Ces controverses, qui abondent dans l’Astrée, méritent qu’on s’y arrête un instant. C’est un des côtés les plus curieux de ce roman, le côté par lequel il représente peut-être le plus vivement l’époque où il a paru. L’esprit de sociabilité, longtemps refoulé par la vie d’isolement du moyen âge, arrêté au XVIe siècle par le choc des passions religieuses, prend son essor sous Henri IV. Paris pacifié voit s’ouvrir des salons où des hommes et des femmes se livrent en quelque sorte pour la première fois, et avec une ardeur extrême, aux plaisirs de la conversation. Les femmes y apportent cet instinct d’élégance qui leur est naturel et qui tempère la grossièreté des hommes, mais elles n’ont pas encore le goût assez formé pour distinguer la subtilité de la finesse. Les hommes commencent de leur côté par appliquer aux sujets de causerie les plus légers les procédés pédantesques et les arguties captieuses de cette logique scolastique dont leur jeunesse à tous a été nourrie. Quand on voit un cavalier tel que Bassompierre nous raconter qu’avant d’entrer dans le monde il a pendant sept mois consacré une heure par jour à l’étude des cas de conscience, étude qui, par parenthèse, ne semble pas lui avoir profité beaucoup sous le rapport moral, on ne s’étonne pas de rencontrer à cette époque beaucoup de gentilshommes, tout frais émoulus d’Aristote, aimant les subtilités de la casuistique en tout genre, les argumens en forme, et discutant une thèse de galanterie comme une thèse de philosophie ou de théologie[1]. C’est à ce goût du temps que répondent les scènes si fréquentes de l’Astrée où deux bergers remplacent les poétiques duos des bergers de Virgile par des plaidoyers en règle pour et contre l’amour platonique, la fidélité, la Jalousie, la coquetterie, etc. Ces plaidoiries sont amenées d’ordinaire par quelque différend entre bergers et bergères ; les contendans choisissent chacun un avocat, et l’auditoire fait choix d’un juge qui rend un arrêt motivé sur le point en question. En un mot, les choses se passent dans les formes et avec les termes mêmes du palais.

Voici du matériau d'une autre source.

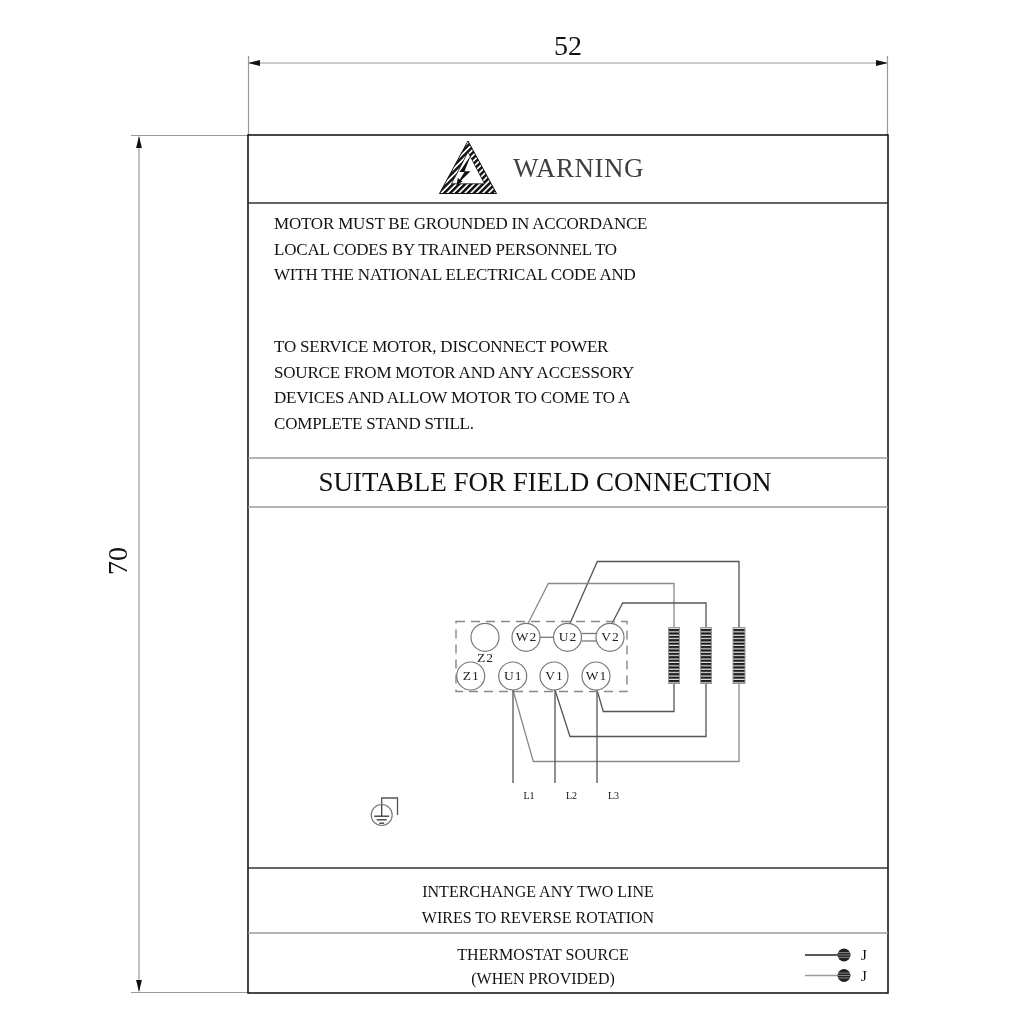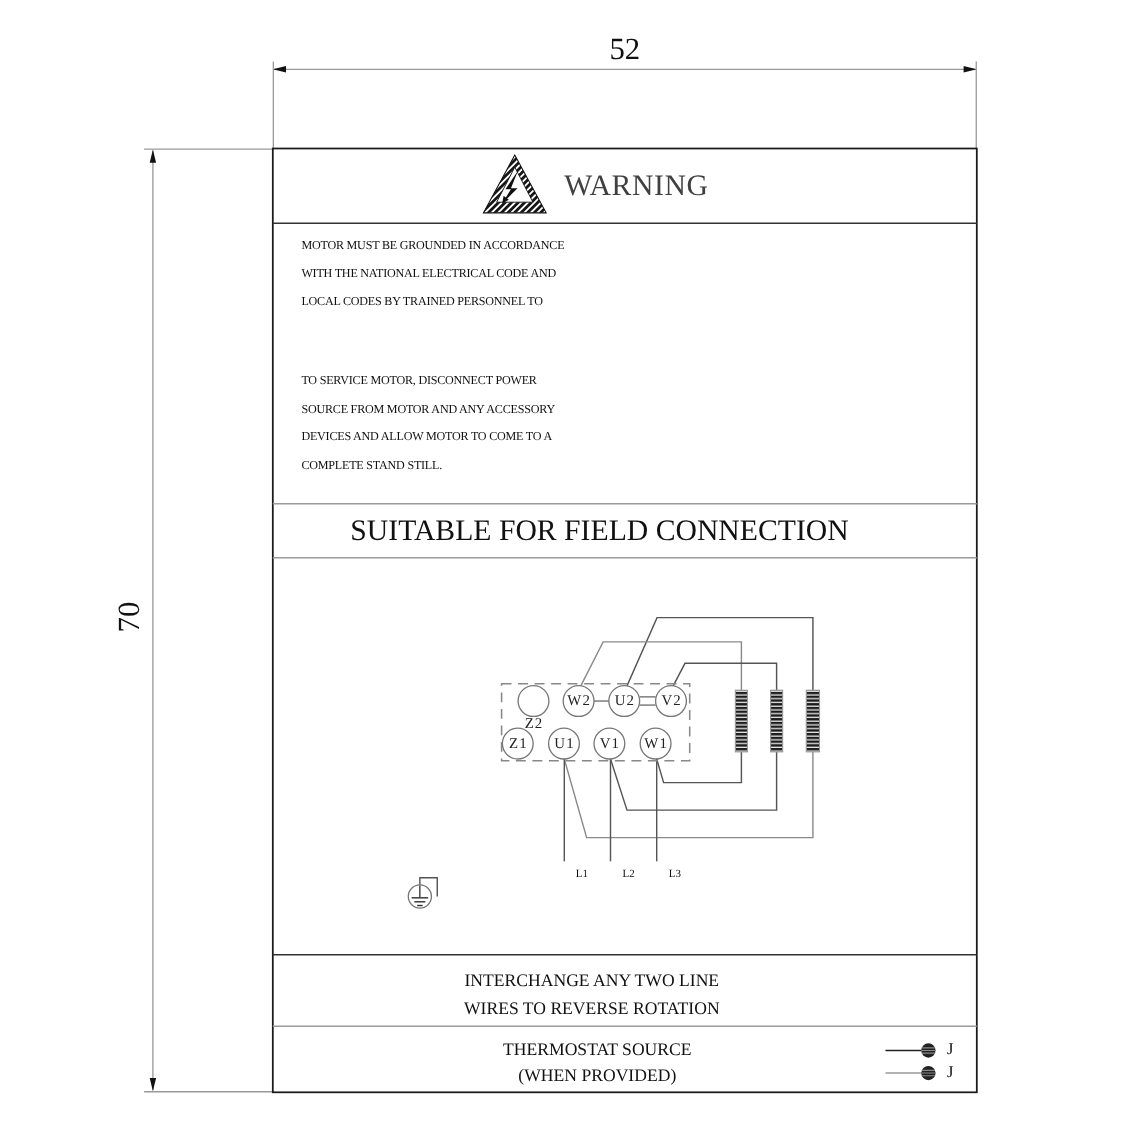--- a/index.html
+++ b/index.html
@@ -11,7 +11,7 @@
   .abs{position:absolute;font-family:Liberation Serif, serif;}
   .dim-label{font-size:28px;color:#111;white-space:nowrap;}
   .warn-title{font-size:27px;letter-spacing:0.5px;color:#404040;white-space:nowrap;}
-  .body-text{font-size:11px;line-height:25.6px;letter-spacing:-0.2px;color:#111;white-space:nowrap;}
+  .body-text{font-size:17px;line-height:25.6px;letter-spacing:-0.2px;color:#111;white-space:nowrap;}
   .section-title{font-size:27px;color:#111;white-space:nowrap;transform:translateX(-50%);}
   .term-label{font-size:13.5px;letter-spacing:1px;color:#222;white-space:nowrap;
     transform:translate(-50%,-50%);padding-left:1px;}

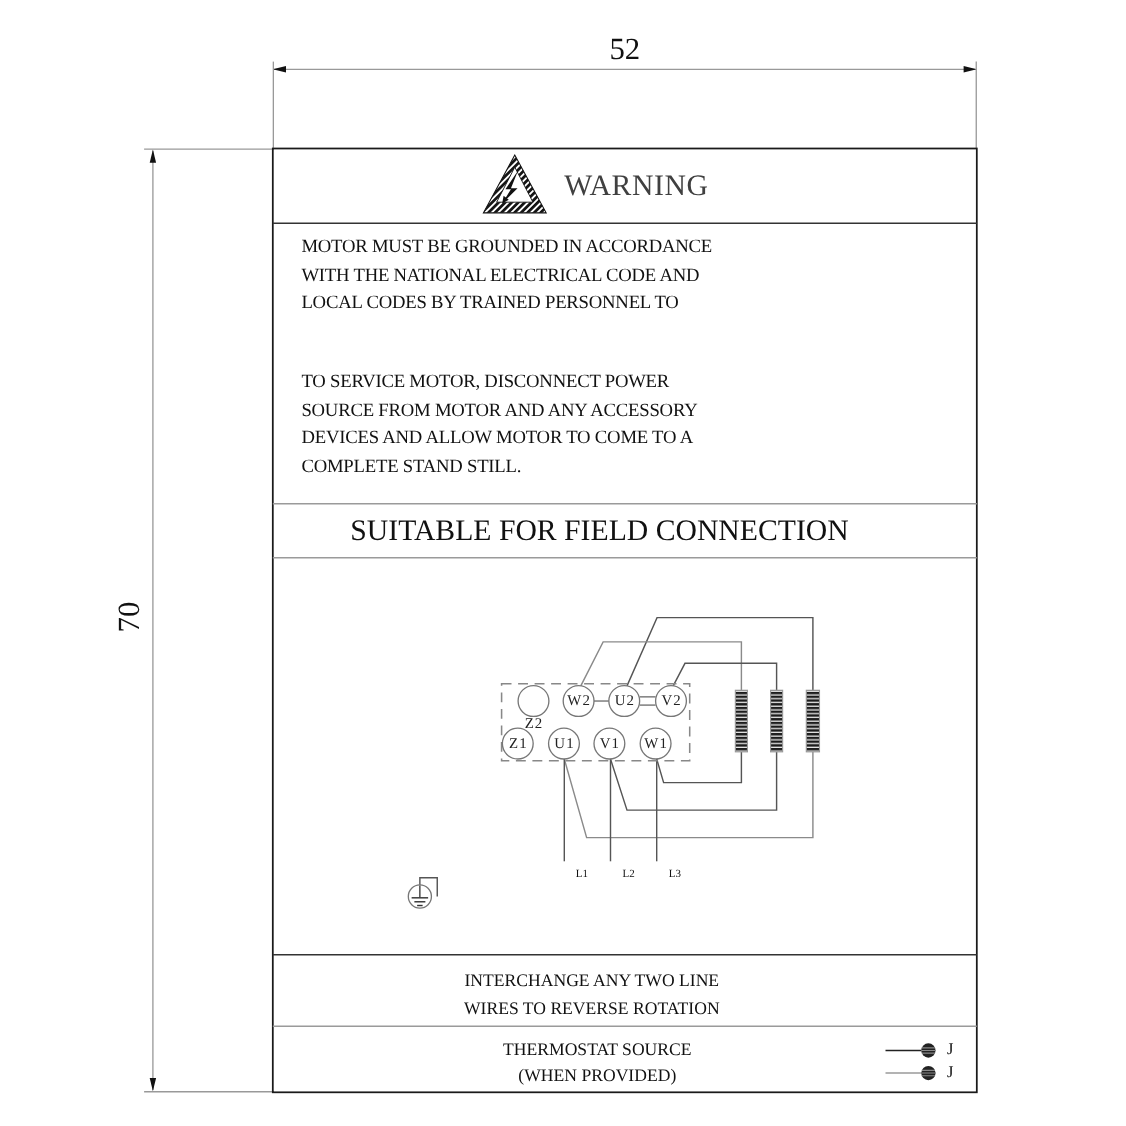--- a/index.html
+++ b/index.html
@@ -140,8 +140,8 @@
 
   <div class="abs body-text" style="left:274px;top:211px;">
     <div>MOTOR MUST BE GROUNDED IN ACCORDANCE</div>
+    <div>LOCAL CODES BY TRAINED PERSONNEL TO</div>
     <div>WITH THE NATIONAL ELECTRICAL CODE AND</div>
-    <div>LOCAL CODES BY TRAINED PERSONNEL TO</div>
   </div>
 
   <div class="abs body-text" style="left:274px;top:334px;">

Quelquefois le juge n’a pas peu à faire. C’est ainsi que nous voyons Diane appelée à décider entre trois bergères et trois bergers, dont chacun plaide lui-même sa cause et représente un cas particulier de la jalousie. La sage Diane après une sentence longuement
- ↑ Henri IV lui-même, et cela explique sa passion pour l’Astrée, aimait beaucoup la subtilité ; on le voit, dans ses entretiens avec ses familiers, poser des thèses bizarres, comme celle par exemple qui fournit à l’abbé de Saint-Cyran le sujet de sa première brochure sur les cas, où il est permis à un chrétien, de se tuer innocemment. On voit aussi le Béarnais, dans ce fameux duel théologique entre le cardinal Du Perron et Mornay, où il figure comme président, argumenter lui-même avec plaisir, et diriger la manœuvre comme à Ivry.